*Your assignment*.
Report every line in the records below that holds the word "discount".

***** Data *****

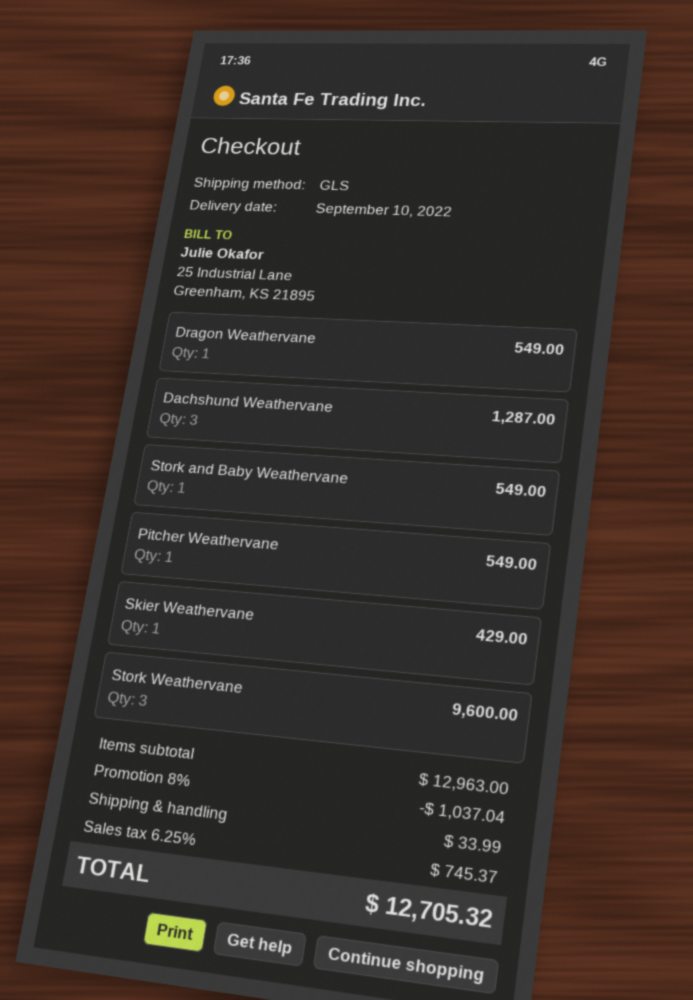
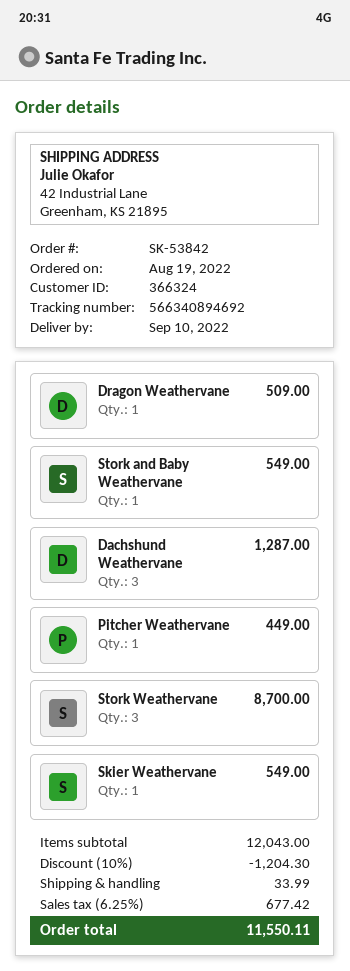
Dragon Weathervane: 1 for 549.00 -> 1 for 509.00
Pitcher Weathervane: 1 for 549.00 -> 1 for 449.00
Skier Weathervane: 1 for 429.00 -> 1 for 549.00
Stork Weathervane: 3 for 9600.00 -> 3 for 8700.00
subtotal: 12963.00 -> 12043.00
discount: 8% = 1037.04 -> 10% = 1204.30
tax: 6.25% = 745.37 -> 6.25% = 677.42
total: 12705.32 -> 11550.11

*****
***** Data *****

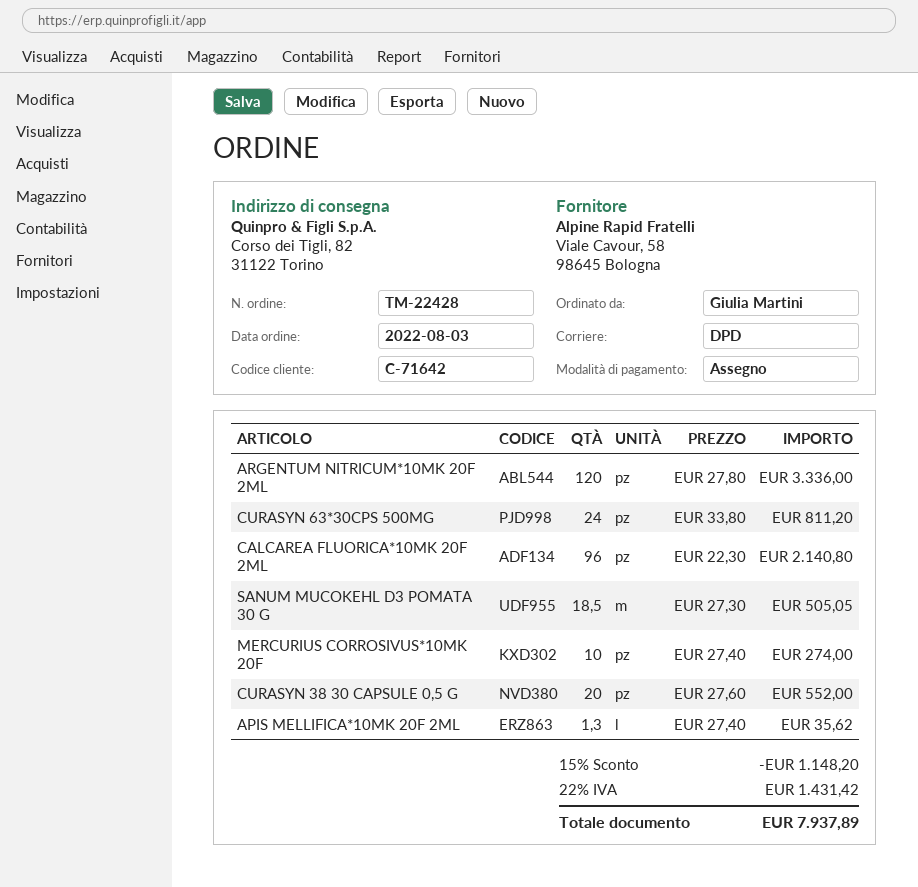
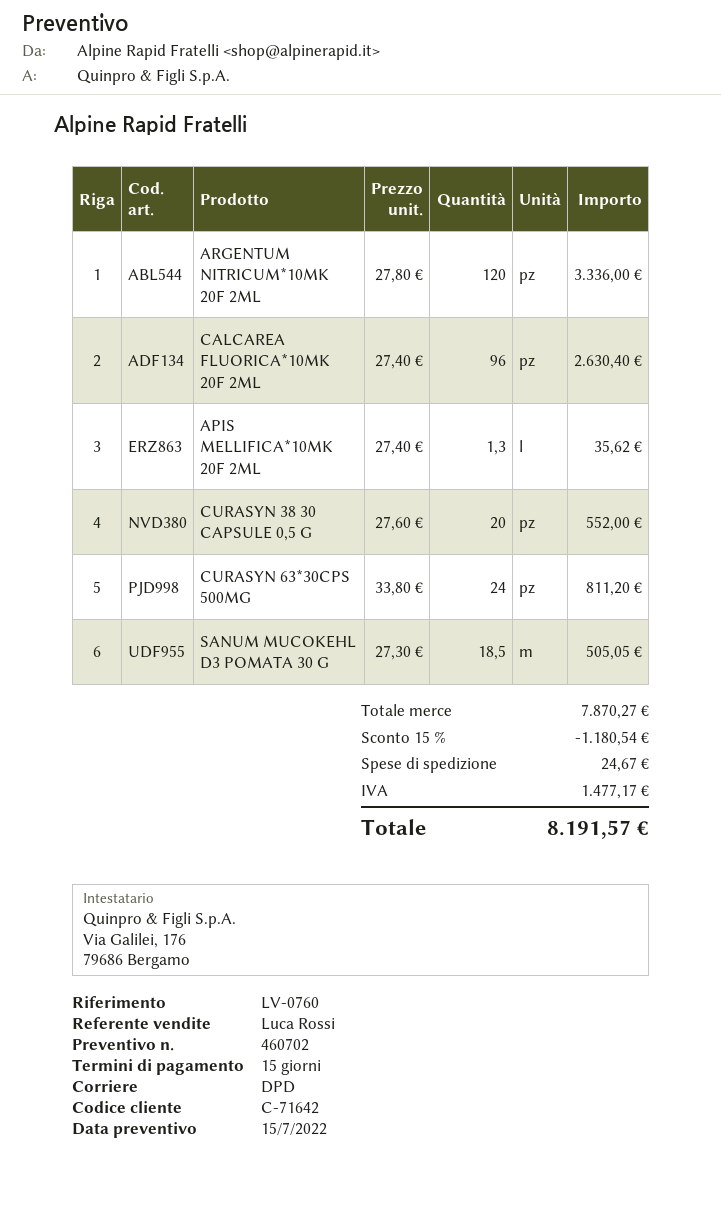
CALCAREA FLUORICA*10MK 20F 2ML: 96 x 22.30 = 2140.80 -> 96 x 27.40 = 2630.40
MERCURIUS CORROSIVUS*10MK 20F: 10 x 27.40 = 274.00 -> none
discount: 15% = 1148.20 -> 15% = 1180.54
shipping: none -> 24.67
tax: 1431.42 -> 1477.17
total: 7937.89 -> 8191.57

*****
***** Data *****

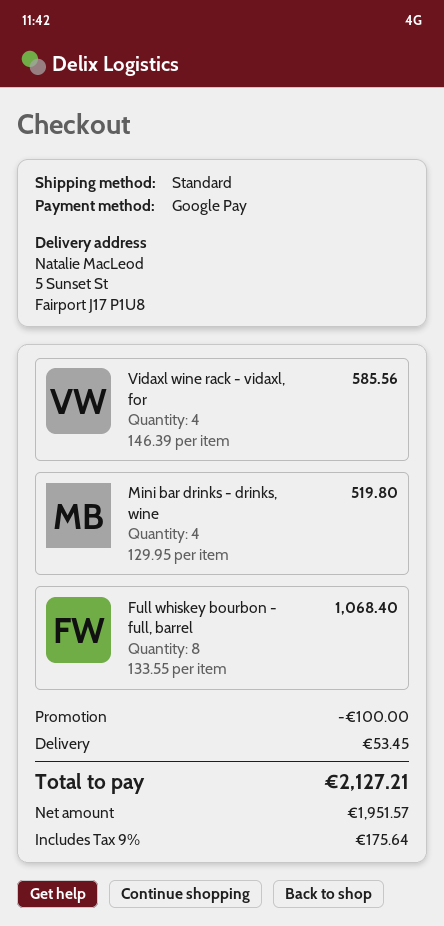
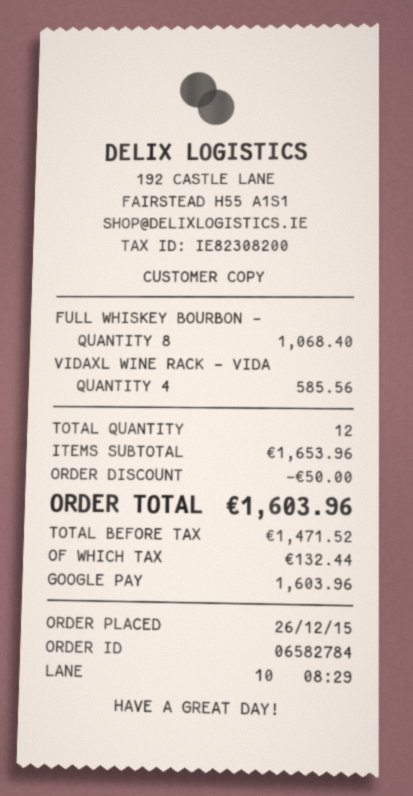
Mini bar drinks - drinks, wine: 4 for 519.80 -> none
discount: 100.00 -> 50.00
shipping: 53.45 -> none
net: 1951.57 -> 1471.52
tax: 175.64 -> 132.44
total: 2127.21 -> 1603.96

*****

*Solved exercise*.
discount: 8% = 1037.04 -> 10% = 1204.30
discount: 15% = 1148.20 -> 15% = 1180.54
discount: 100.00 -> 50.00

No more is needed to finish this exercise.